Start of DATA FOR PROCESSING

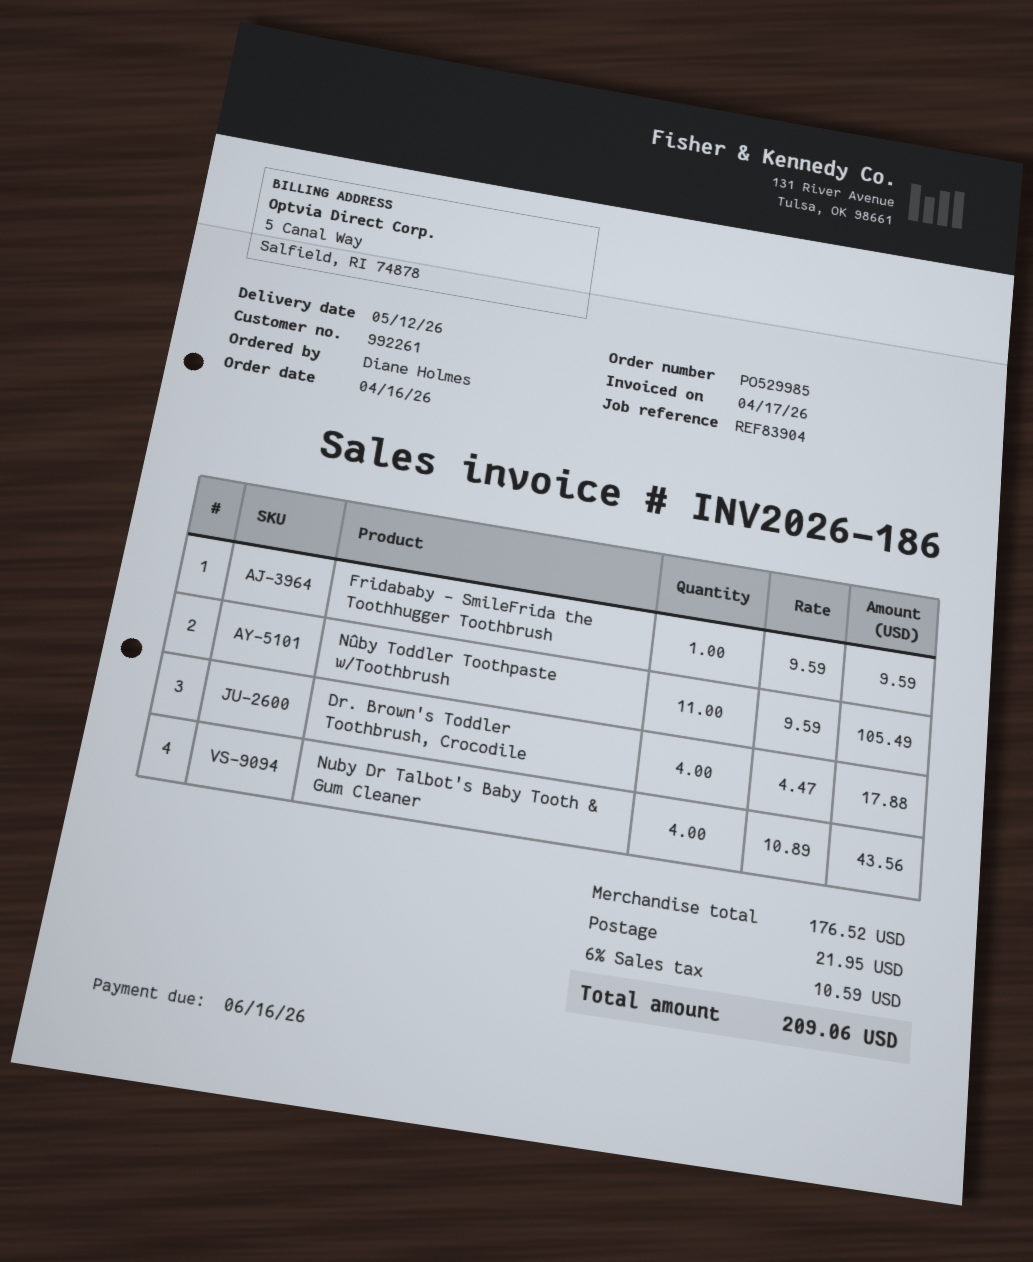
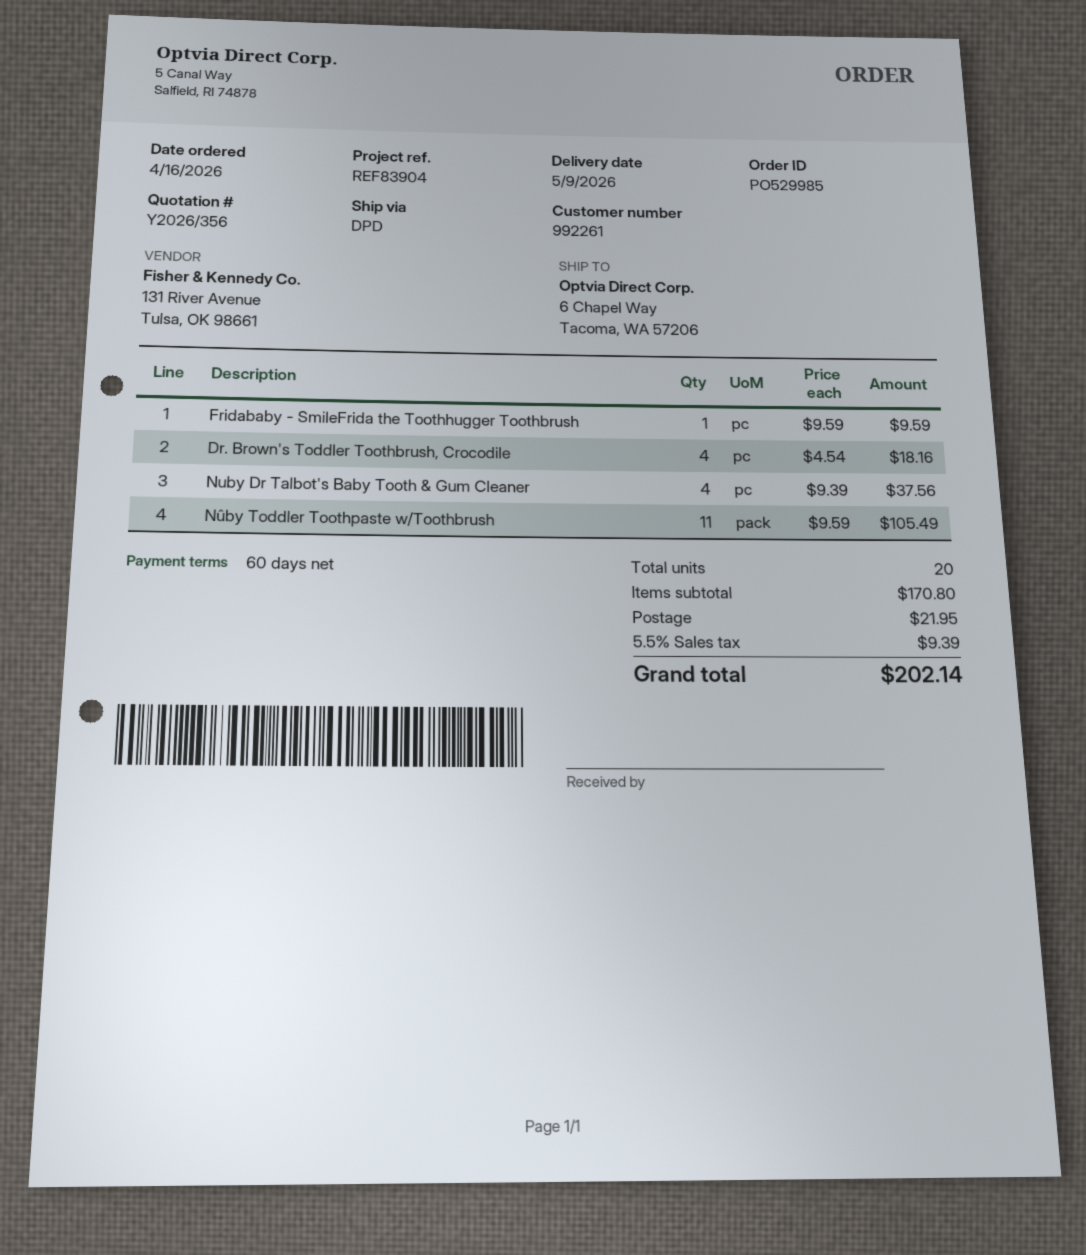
delivery date: 2026-05-12 -> 2026-05-09
Dr. Brown's Toddler Toothbrush, Crocodile: 4 x 4.47 = 17.88 -> 4 x 4.54 = 18.16
Nuby Dr Talbot's Baby Tooth & Gum Cleaner: 4 x 10.89 = 43.56 -> 4 x 9.39 = 37.56
subtotal: 176.52 -> 170.80
tax: 6% = 10.59 -> 5.5% = 9.39
total: 209.06 -> 202.14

End of DATA FOR PROCESSING

• TASK INSTRUCTIONS
Your answer should be every entry repeated exactly, minus the pictures.

• ANSWER BELOW
delivery date: 2026-05-12 -> 2026-05-09
Dr. Brown's Toddler Toothbrush, Crocodile: 4 x 4.47 = 17.88 -> 4 x 4.54 = 18.16
Nuby Dr Talbot's Baby Tooth & Gum Cleaner: 4 x 10.89 = 43.56 -> 4 x 9.39 = 37.56
subtotal: 176.52 -> 170.80
tax: 6% = 10.59 -> 5.5% = 9.39
total: 209.06 -> 202.14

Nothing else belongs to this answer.